Dans un contexte difficile, le courtier Verlingue mise sur l’international

Dans un contexte difficile, le courtier Verlingue mise sur l’international
Jacques Verlingue, président de Verlingue : «Nous ne nous interdisons pas l’acquisition de courtiers, y compris plus importants que nous.»

Le huitième courtier français au classement généraliste de l’Argus entend poursuivre son développement malgré un environnement économique et réglementaire difficile.

Après une très bonne année commerciale en 2013 et une année 2014 commencée en fanfare avec la finalisation de la reprise de De Clarens, le courtier Verlingue espérait présenter un bon bilan de l'année passée.
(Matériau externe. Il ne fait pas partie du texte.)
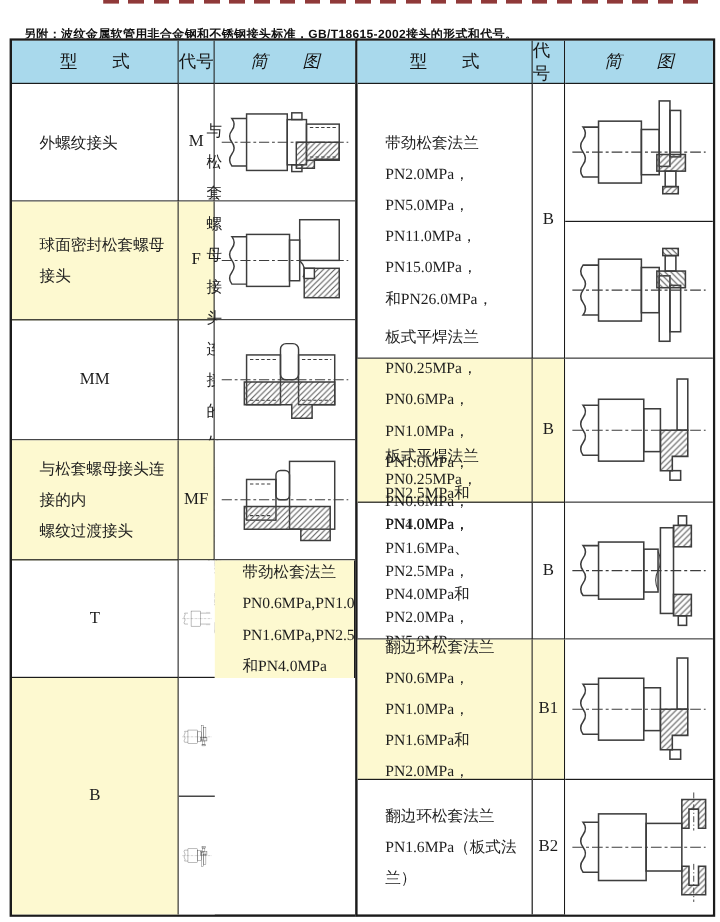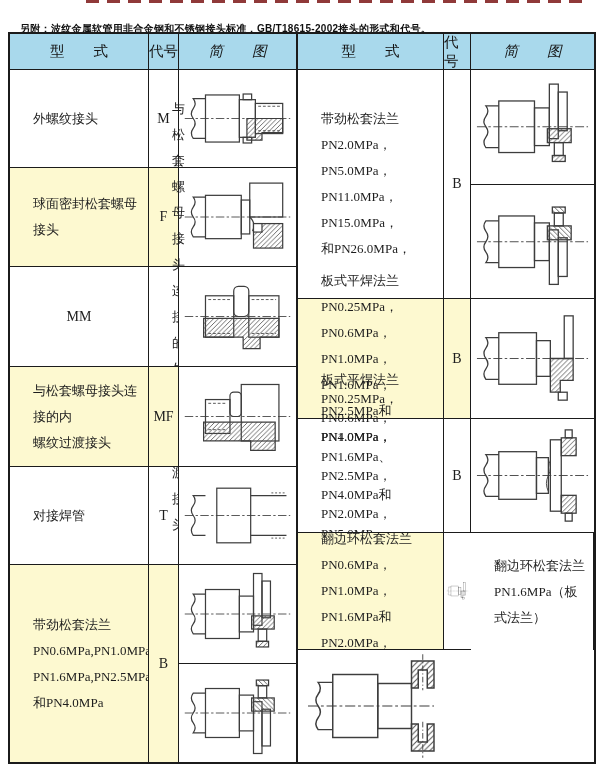"对接焊管" div.c { html: <div>对接焊管</div> -> none }
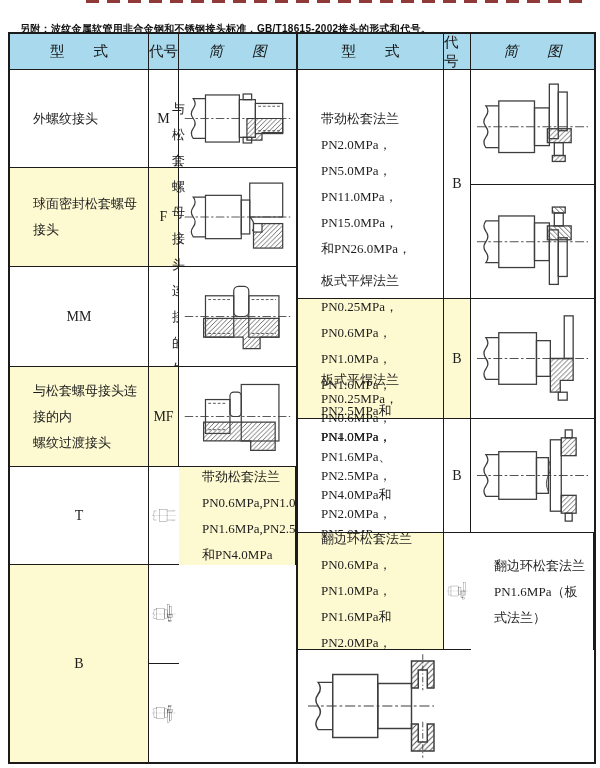"B1" div.c { html: none -> <div>B1</div> }
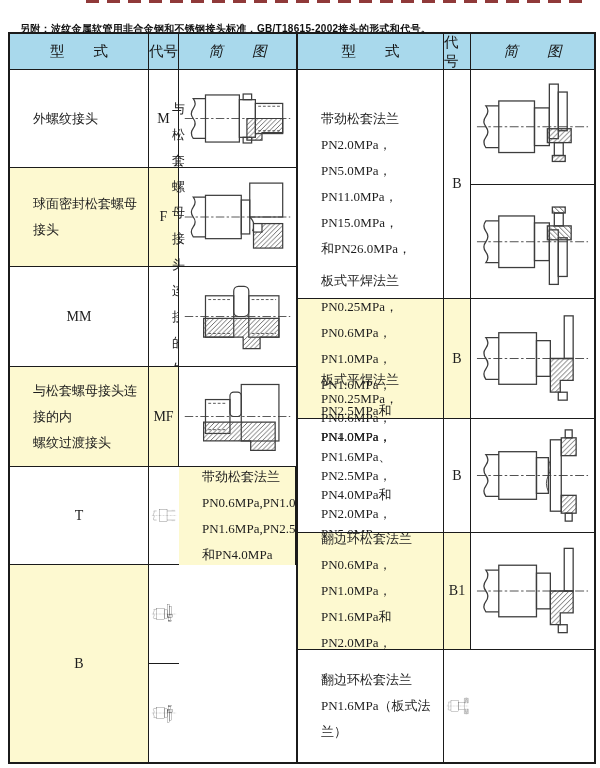"B2" div.c { html: none -> <div>B2</div> }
Cependant l’environnement économique difficile a rattrapé les clients du courtier : défaillance de grands comptes, comme Caddie, et baisse des investissements. «Sans De Clarens, notre croissance aurait été de 5%, alors qu’on imaginait atteindre 8%», a expliqué le président Jacques Verlingue.

Chercher la croissance à l’international

Avec l’arrivée du courtier spécialisé dans les acteurs de l’immobilier, la croissance de l’entreprise est de 19% pour un chiffre d’affaires de 115 M€. Aussi, prenant acte de ce contexte économique difficile et d’un environnement réglementaire instable, le courtier a-t-il décidé de jouer la carte de l’international pour chercher de nouveaux relais de croissance, notamment grâce à sa filiale britannique Finch. «Nous sommes attentifs à tout ce qui pourrait se présenter à nous, a ainsi développé Jacques Verlingue. Nous ne nous interdisons pas l’acquisition de courtiers, y compris plus importants que nous. Nous sommes désormais équipés de staff dimensionné pour cela.» Le courtier explique d’ailleurs ne pas chercher  d’acquisition à moins de 5 M€ de chiffre d’affaires.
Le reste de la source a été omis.